Supplied data:
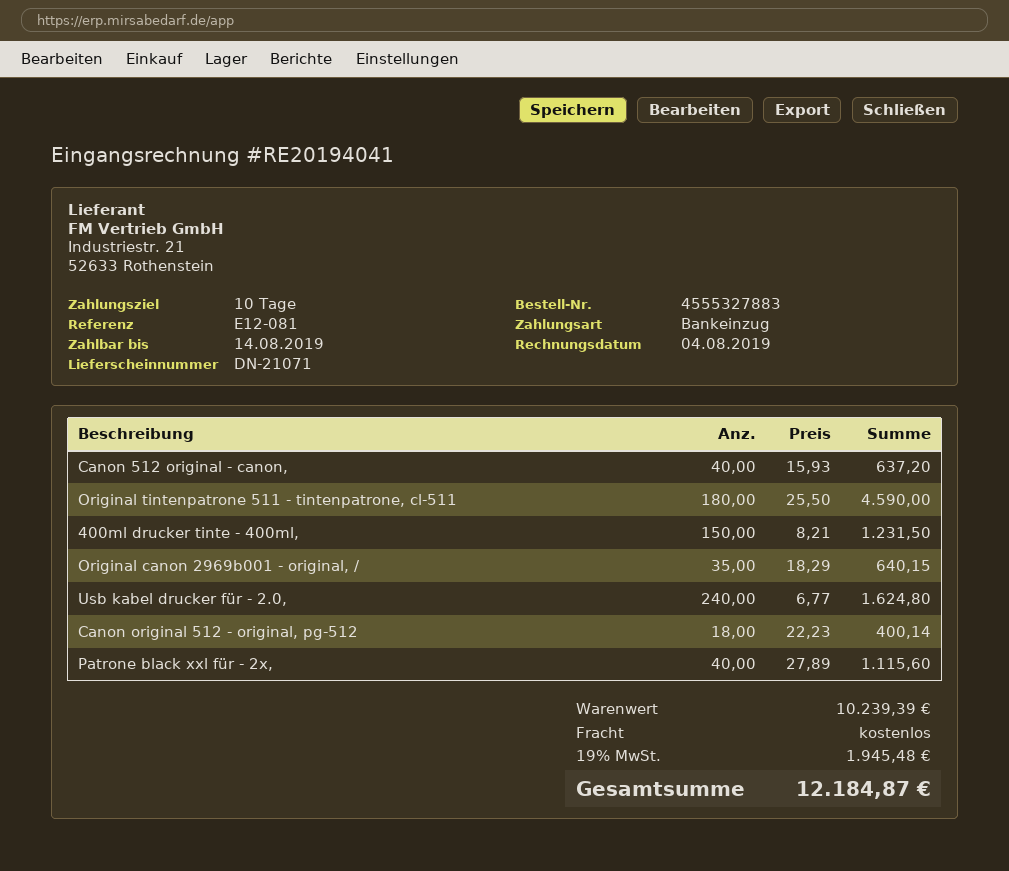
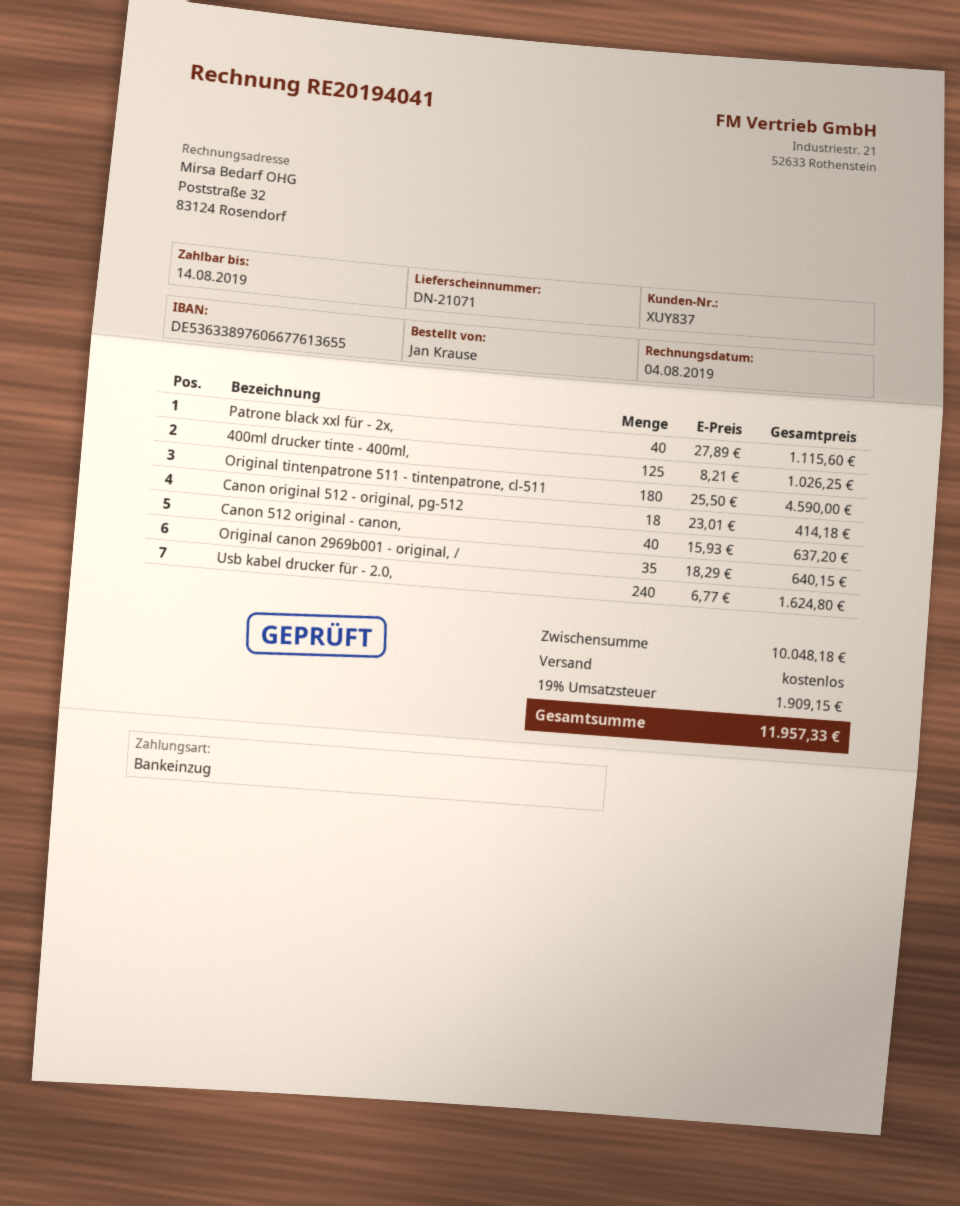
400ml drucker tinte - 400ml,: 150 x 8.21 = 1231.50 -> 125 x 8.21 = 1026.25
Canon original 512 - original, pg-512: 18 x 22.23 = 400.14 -> 18 x 23.01 = 414.18
subtotal: 10239.39 -> 10048.18
tax: 19% = 1945.48 -> 19% = 1909.15
total: 12184.87 -> 11957.33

What the task asks: The job here is to retype the data exactly, with no pictures included.

Task solution:
400ml drucker tinte - 400ml,: 150 x 8.21 = 1231.50 -> 125 x 8.21 = 1026.25
Canon original 512 - original, pg-512: 18 x 22.23 = 400.14 -> 18 x 23.01 = 414.18
subtotal: 10239.39 -> 10048.18
tax: 19% = 1945.48 -> 19% = 1909.15
total: 12184.87 -> 11957.33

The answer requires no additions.